Abuse is not some kind of online rhetorical device. This is how systemic oppressions like misogyny, racism and transphobia work. If a person – especially a woman – is fat or black or trans you can tweet them telling them they’re fat, black or trans and therefore disgusting. This doesn’t exist in a vacuum – it calls upon the sort of abuse they will also have heard offline, in the street or on the bus, in attempts to intimidate them into shamed silence.

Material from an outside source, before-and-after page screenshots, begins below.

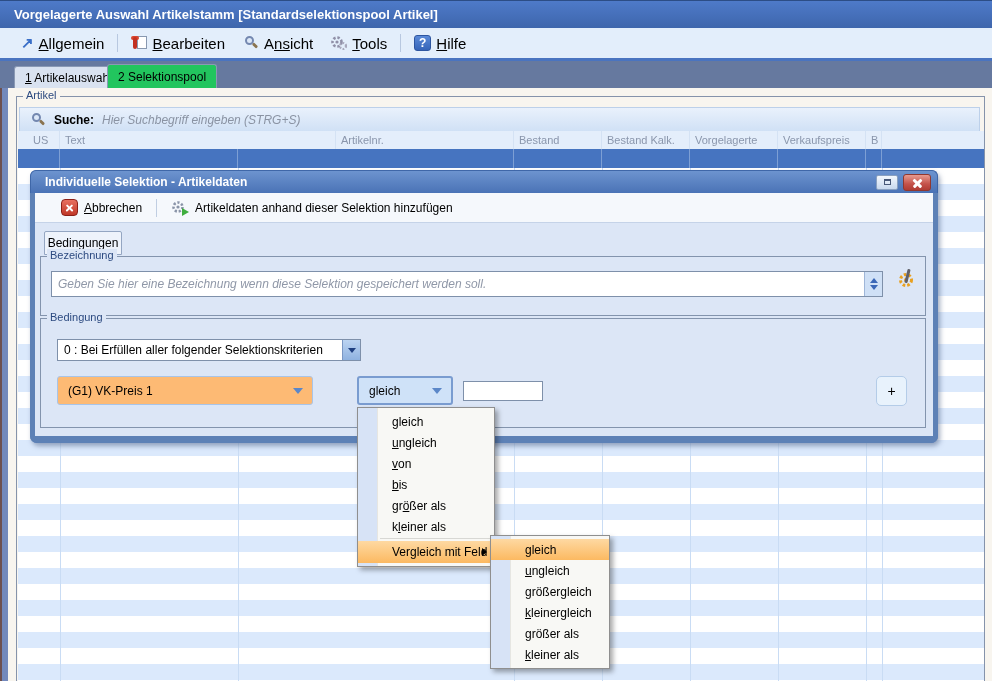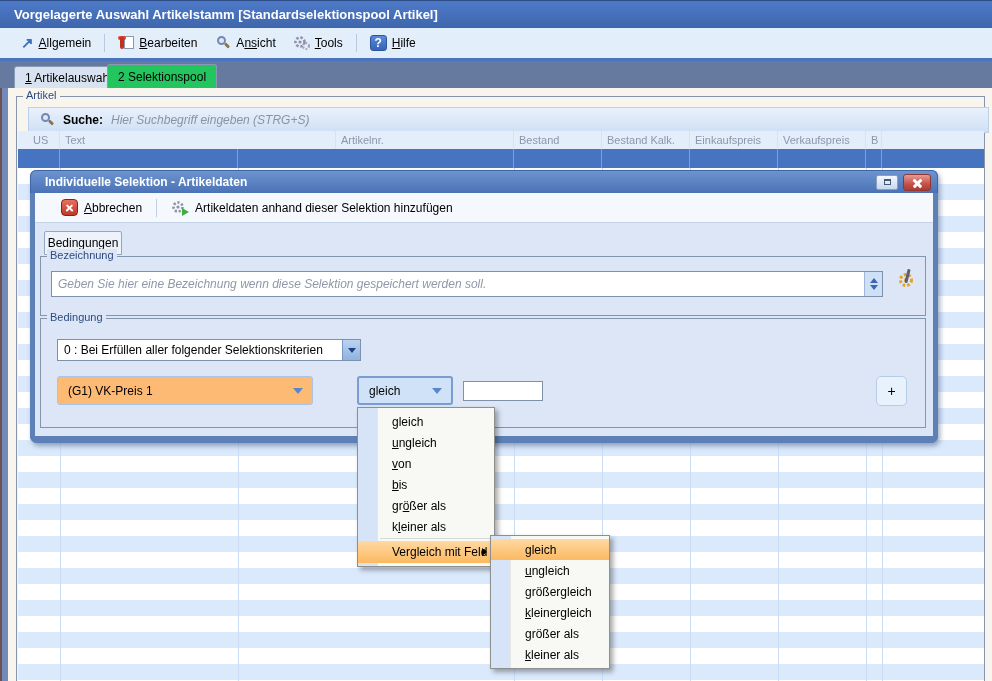"Allgemein" .menu-item .mi-label { font-size: 12px -> 15px }
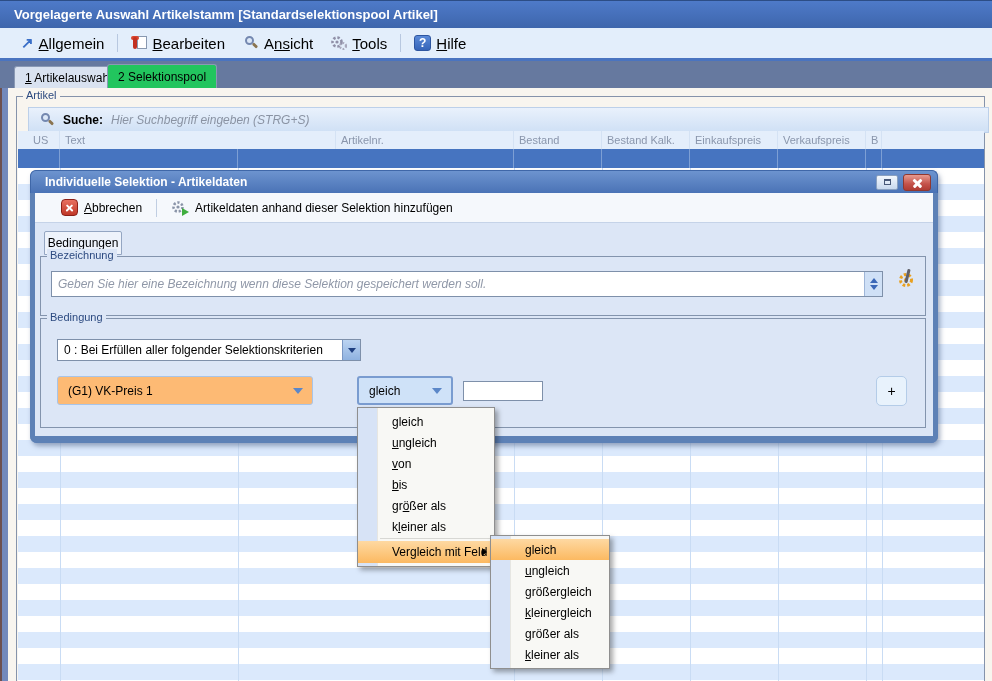"Suche:" .search-row { left: 11px -> 2px }
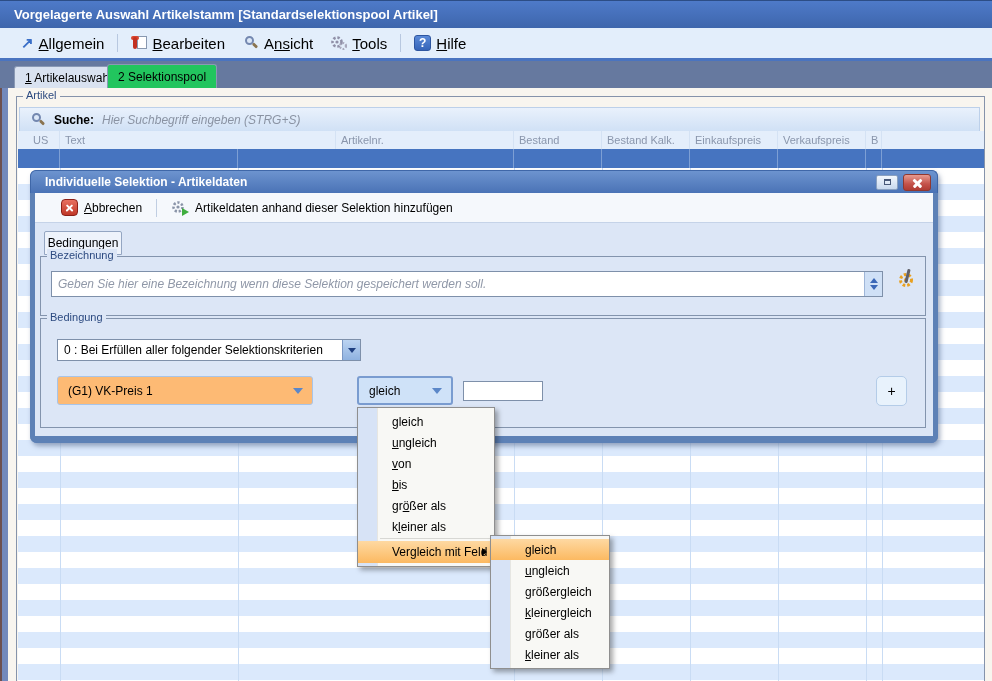"Einkaufspreis" div.gh-cell { text: Einkaufspreis -> Vorgelagerte }
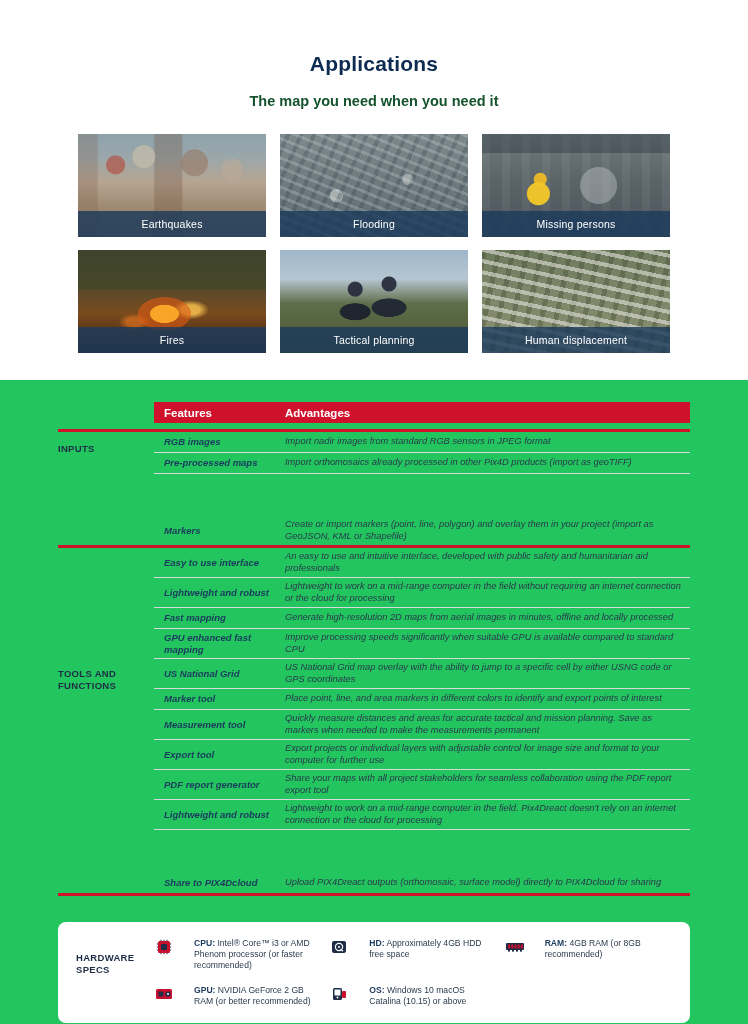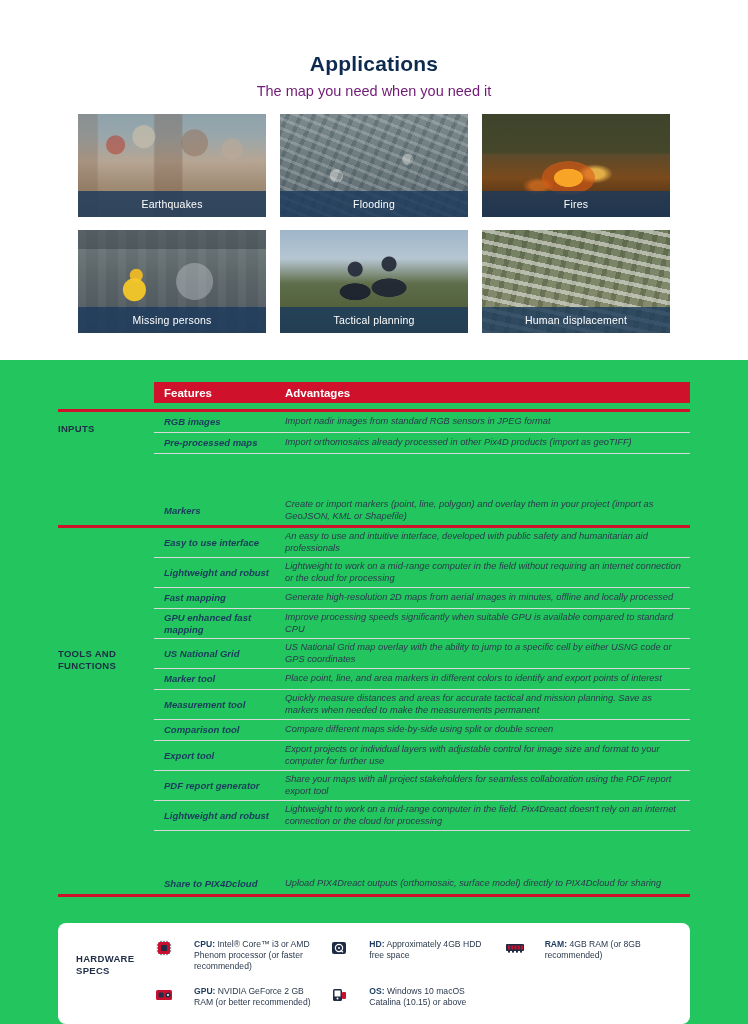"The map you need when" .header .subtitle { color: #701a75 -> #14532d; font-weight: 400 -> 700; margin-top: 7px -> 17px }
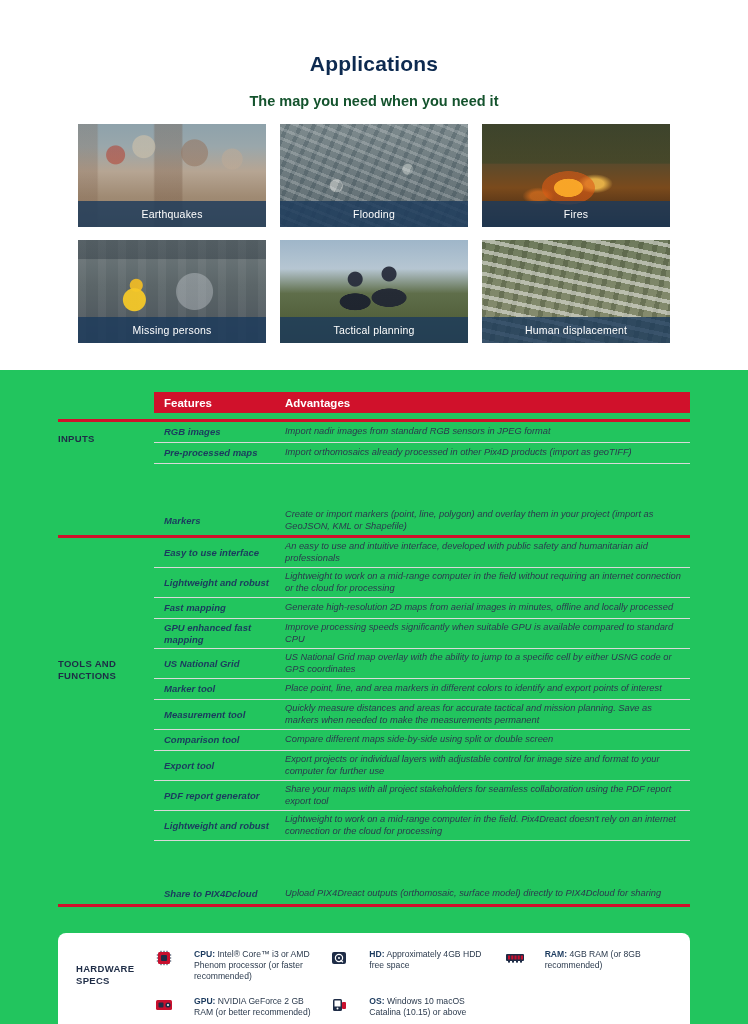"Earthquakes" .cards { margin: 15px auto 0 auto -> 25px auto 0 auto }
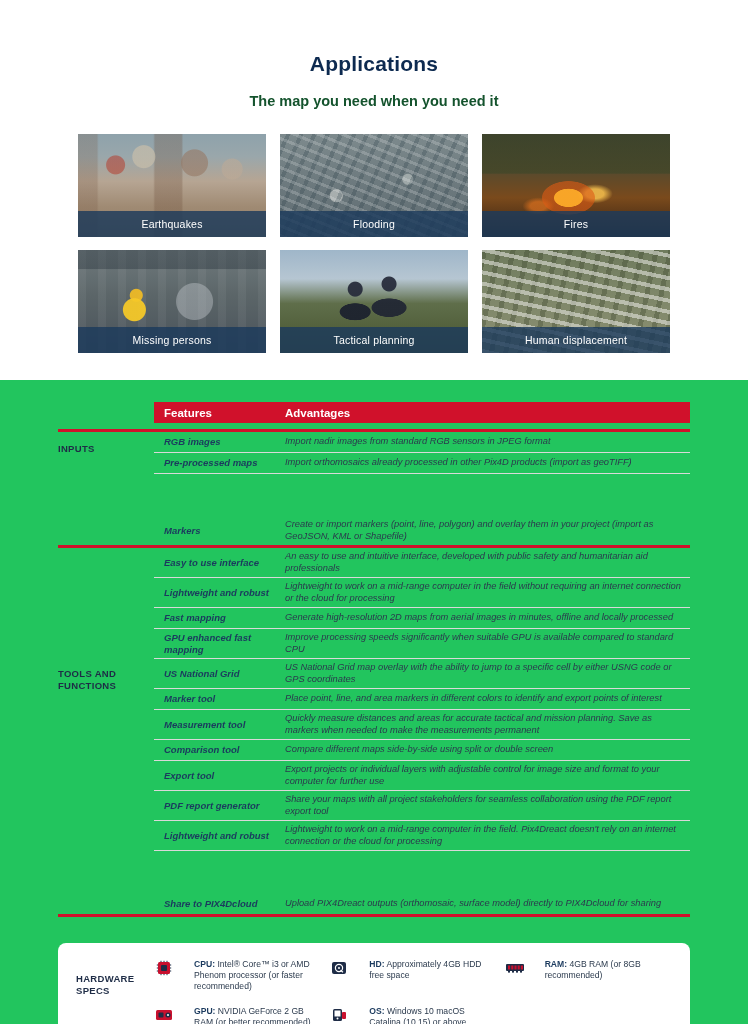"Fires" div.card { order: before "Missing persons" -> after "Missing persons" }
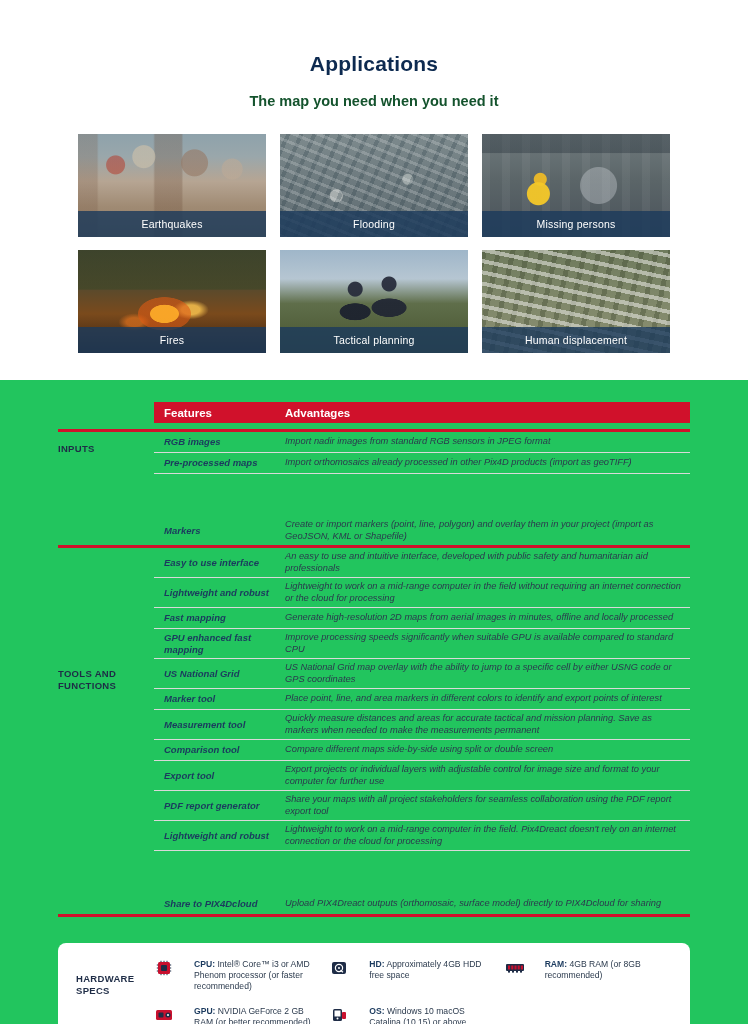"Comparison tool" div.trow { html: <div> <div>Comparison tool</div> <div>Compare different maps side-by-side using split or double screen</div> </div> -> none }
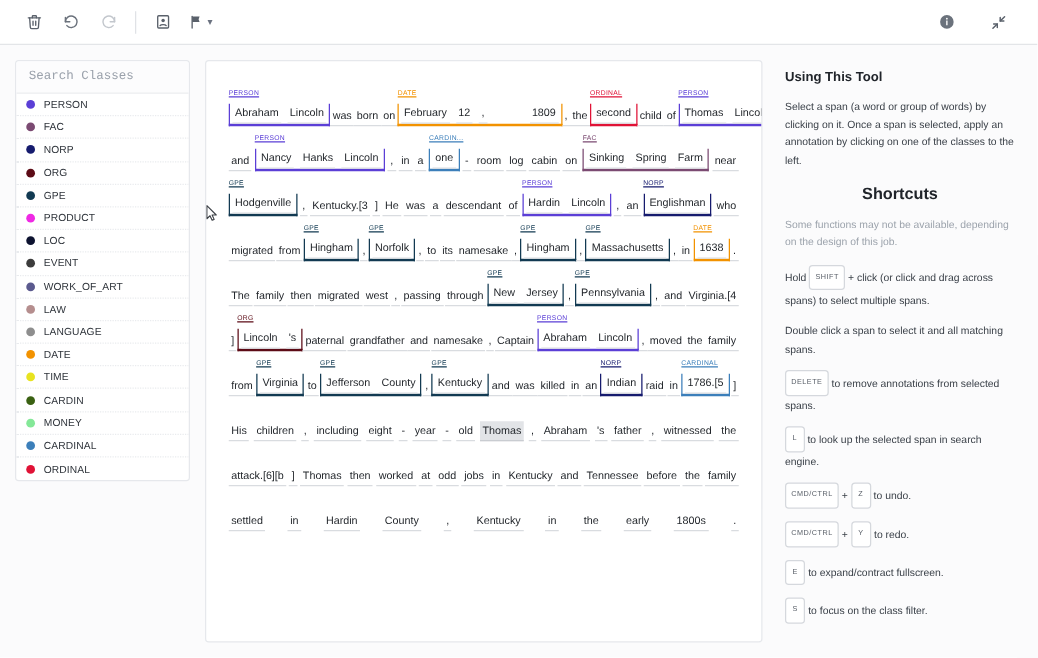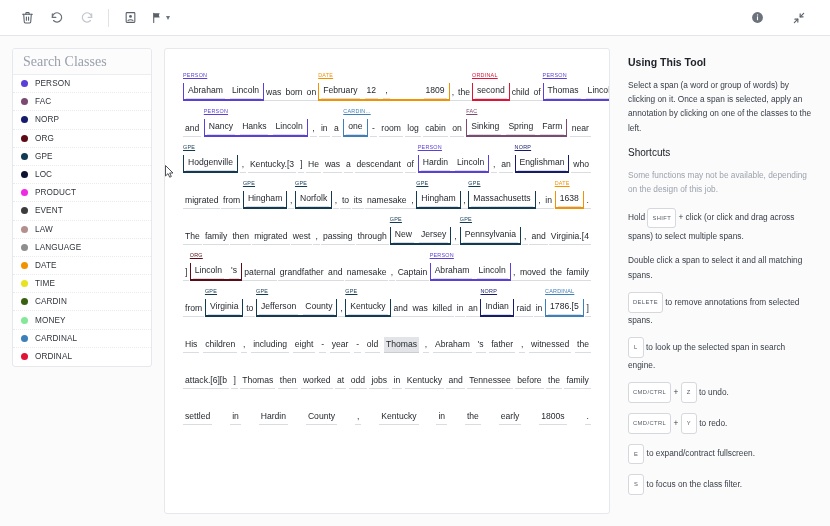"Search Classes" .class-search input { font-family: Liberation Serif, serif -> Liberation Mono, monospace; font-size: 14px -> 10px }
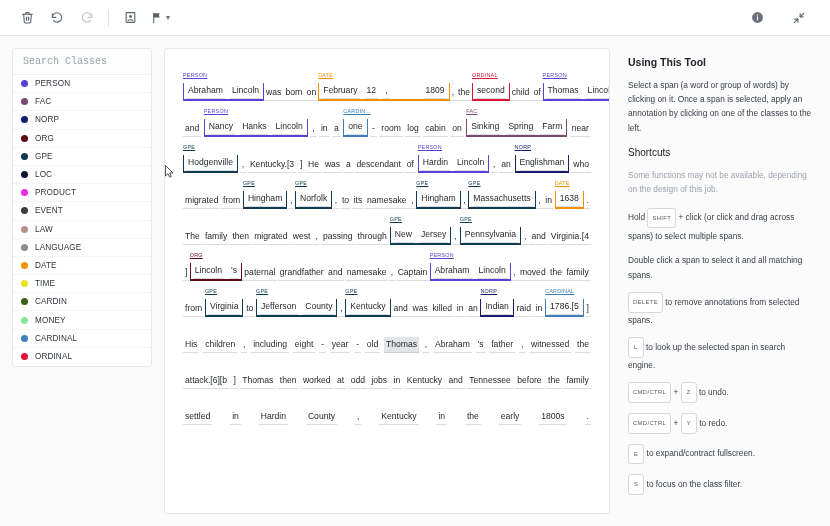"Shortcuts" .help-sub { font-size: 10px -> 13px; font-weight: normal -> bold; text-align: none -> center }
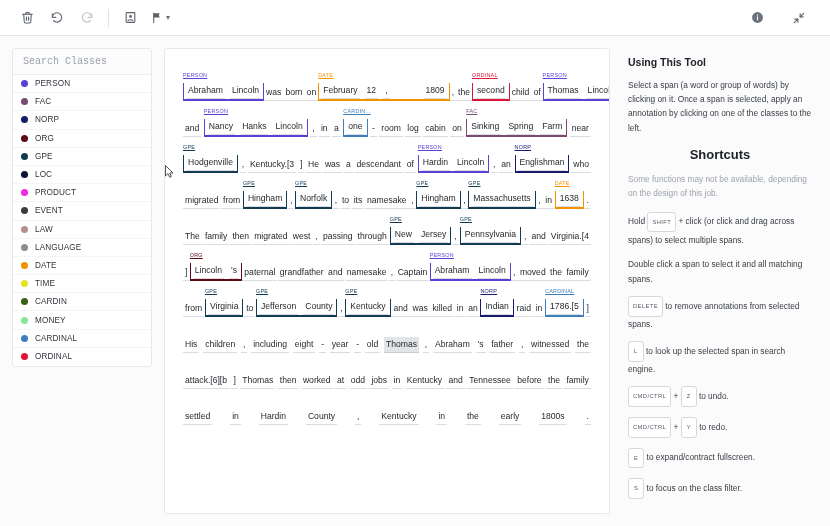"LOC" div.class-row { order: before "PRODUCT" -> after "PRODUCT" }
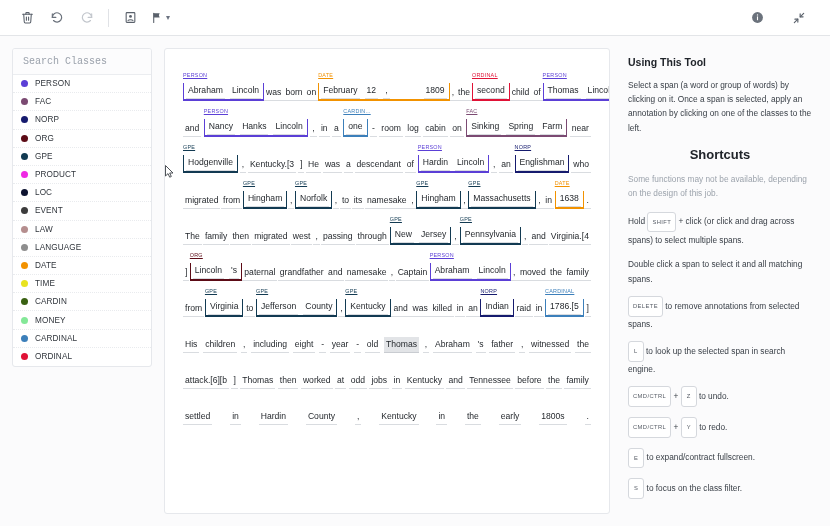"WORK_OF_ART" div.class-row { html: none -> <div> <span></span> <span>WORK_OF_ART</span> </div> }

Often, the advice given to those who are abused is simply to log off. Again, while this can be well-meaning (I myself have suggested it to people I know in order to preserve their mental health), it also perpetuates the same damaging message: it’s always women and minorities who must leave online spaces first. As the trans writer and activist Tyler Ford tweeted about being told to “just log off”: “when people harass me online, I’m the one who should leave the platform, not the folks spewing racist, anti-LGBTQ slurs?” Ford added in another tweet: ‘ignore/block the trolls!’ implies that we’re not facing the same violence offline, that it’s ‘better’ or safer anywhere/everywhere else.” The idea that ‘trolls’ are hateful just because the internet is like a virtual, lawless Wild West is a collective myth that comforts those who never encounter harassment that exists all around us in the offline sphere, too.

After Milo Yiannopoulos was banned from Twitter last week, there was the usual hand-wringing about ‘free speech’, a phrase people often use without questioning the many people whose ‘speech’ is not free from the threat of violence. In many cases, the silencing effect of abuse works and people just deactivate their accounts – because victims of online abuse cannot always be strong in the face of language which calls upon every past experience of real humiliation and violence they’ve experienced away from their keyboard. To ask them to do this, or to shrug it off while telling them to ‘stay strong’ – as if the internet is simply a virtual reality game or a debating chamber with some rough-and-tumble slanging matches – is implicitly saying you just don’t care about the ways in which the internet upholds the same racist and sexist power dynamics found across society. Ones in which some voices get to enact violence with impunity, and others are suppressed.